Haitian capital sees more cholera cases


Associated Press

PORT-AU-PRINCE, Haiti

Health workers feared a surge of cholera cases in the shantytowns and muddy tent camps of Haiti’s capital as suspected cases piled up Tuesday, and a laboratory confirmed cases originated in the overcrowded city.

Hundreds of people suffered the cholera symptoms of fever and diarrhea in hospitals and shacks built along the putrid waste canals of slums such as Cite Soleil and Martissant.

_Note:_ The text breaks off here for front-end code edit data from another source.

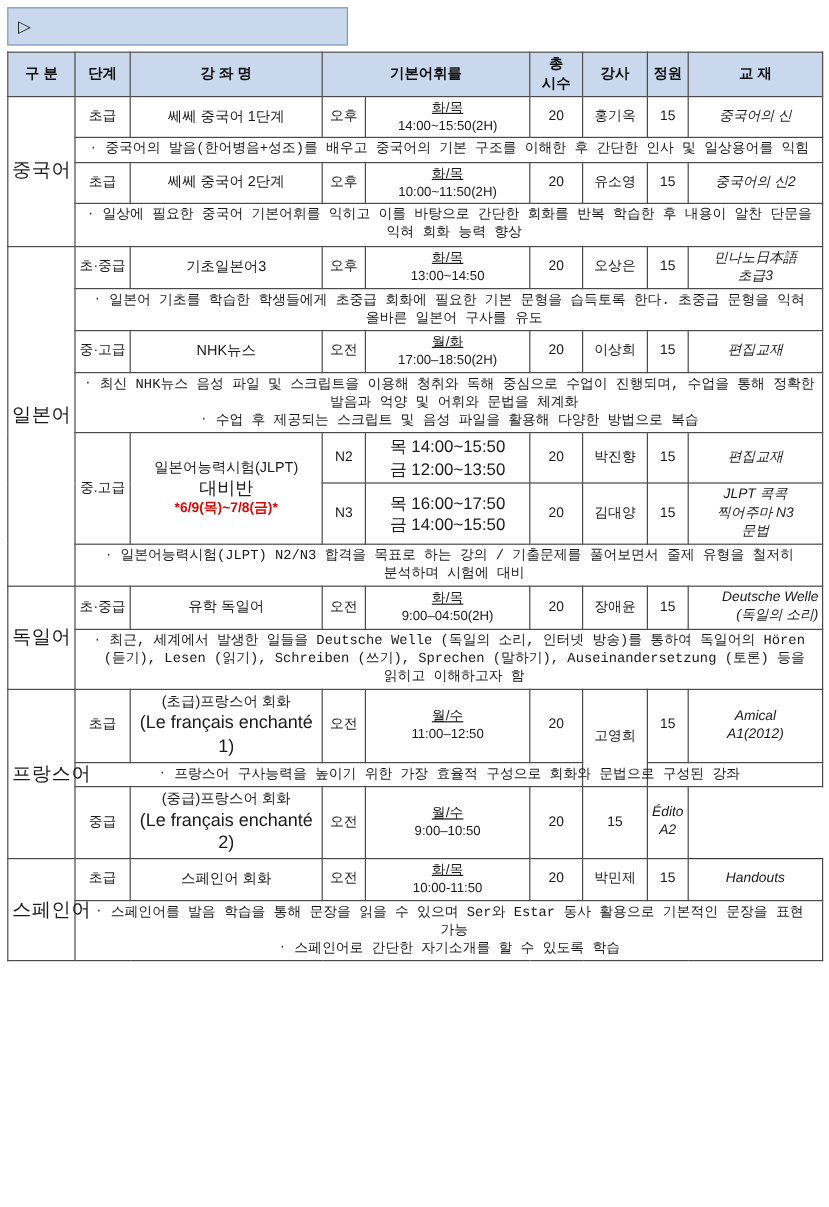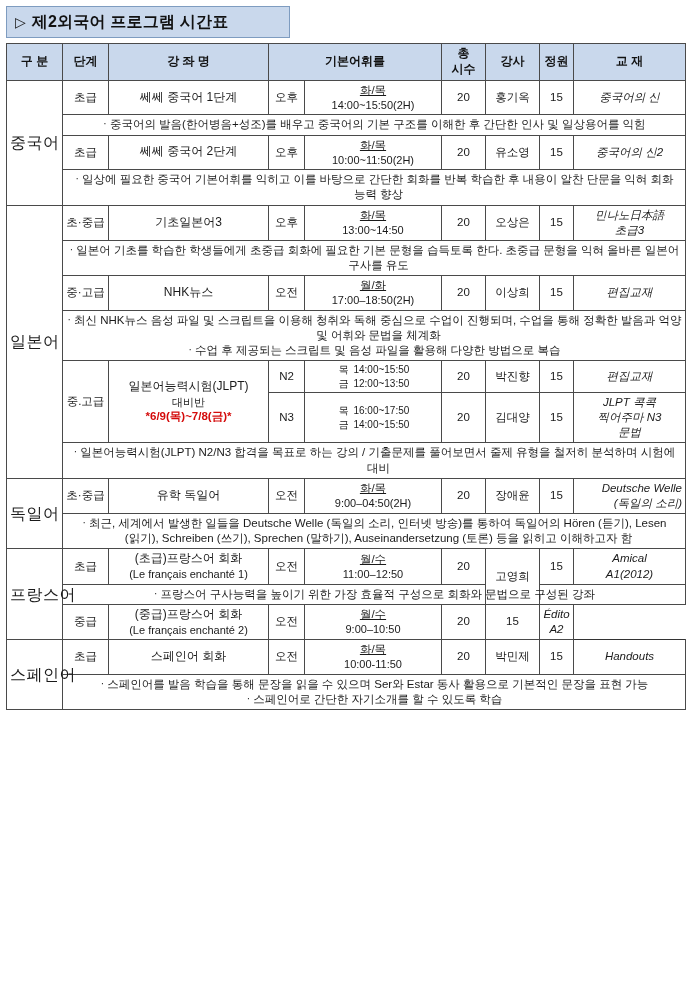"제2외국어 프로그램 시간표" span.title-text { html: <span>제2외국어 프로그램 시간표</span> -> none }
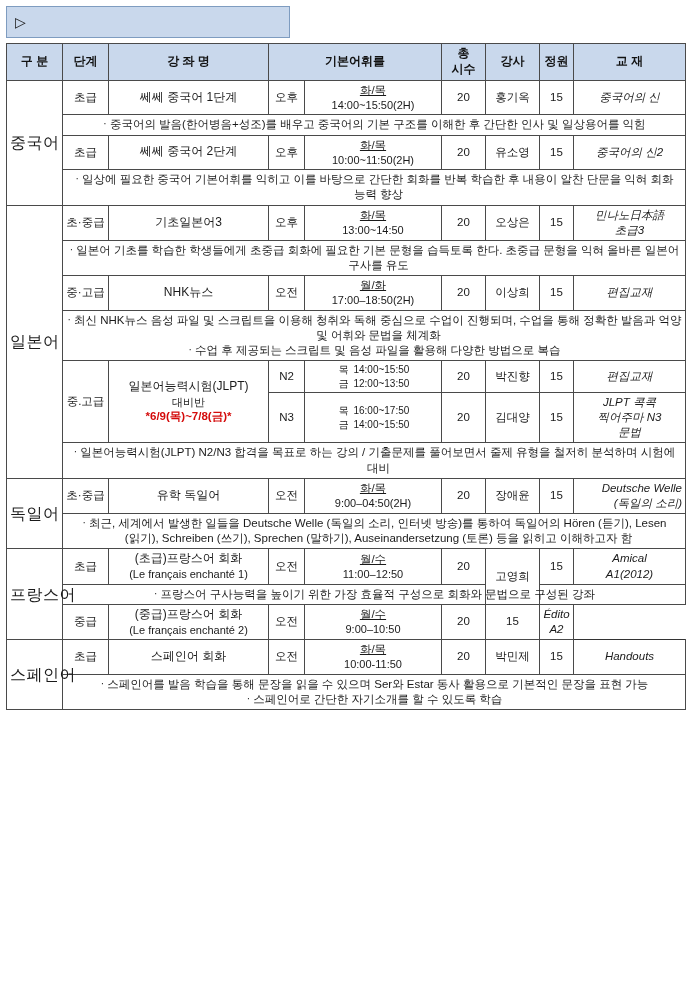"· 중국어의 발음(한어병음+성조)를 배우고 중국어의" td.desc { font-family: none -> Liberation Mono, monospace }
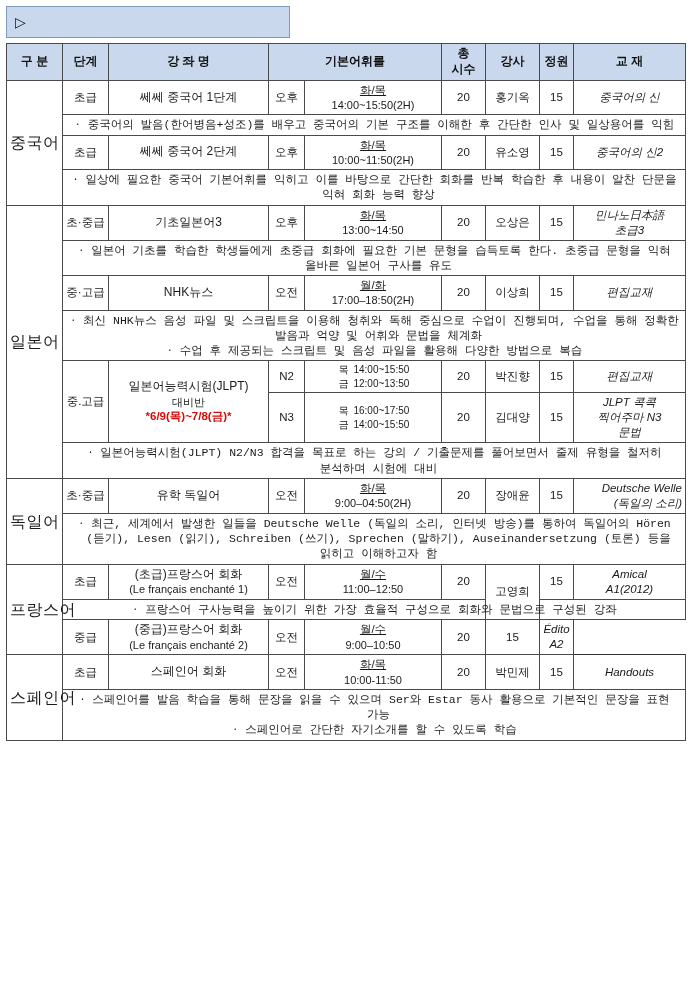"목 14:00~15:50" .cell-time.two-line-left .line { font-size: 10px -> 14px }
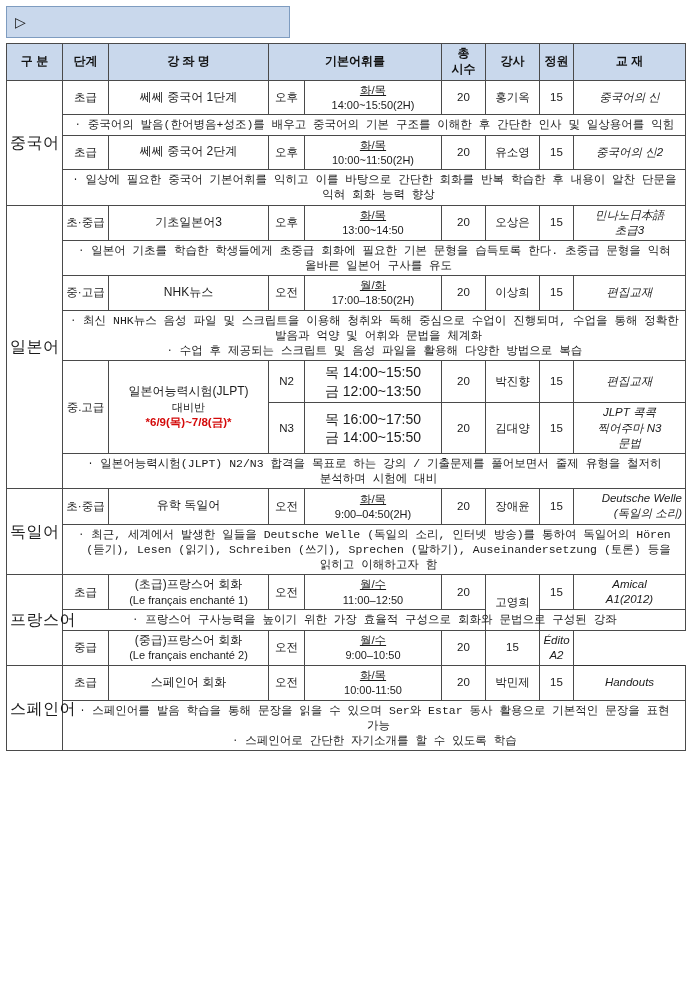"대비반" .cell-course .sub { font-size: 11px -> 15px }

At least 73 cholera cases had been confirmed among people living in Port-au-Prince. Physicians with the aid group Doctors Without Borders reported seeing more than 200 city residents with severe symptoms at their facilities alone over the last three days.

After Monday’s confirmation that a 3-year-old boy from a tent camp near Cite Soleil had contracted the disease before Oct. 31 without leaving the capital, the Pan-American Health Organization said the epidemic’s spread from river towns in the countryside to the nation’s primary urban center was a dangerous development.

At least two more capital-originated cases were confirmed Tuesday at the same hospital where the boy was treated.

Damage to Port-au-Prince’s already miserable pre-earthquake sanitation and drinking-water systems make the city “ripe for the rapid spread of cholera,” Dr. Jon K. Andrus, the organization’s deputy director, told reporters Tuesday.

Port-au-Prince is estimated to be home to between 2.5 million and 3 million people, about half of whom have been living in homeless encampments since the Jan. 12 earthquake ravaged the capital.

A confirmed case of cholera had never been seen in this Caribbean country before last month, when it suddenly killed several dozen people and spread across the agricultural heartland of the Artibonite Valley. The U.S. Centers for Disease Control and Prevention found that the strain is most similar to those found in South Asia, but no formal investigations have been done to learn how the disease arrived in Haiti.

It has killed more than 580 people and hospitalized more than 9,500, with confirmed cases across the entire northern two-thirds of the country. Dozens of cases are rumored throughout the south.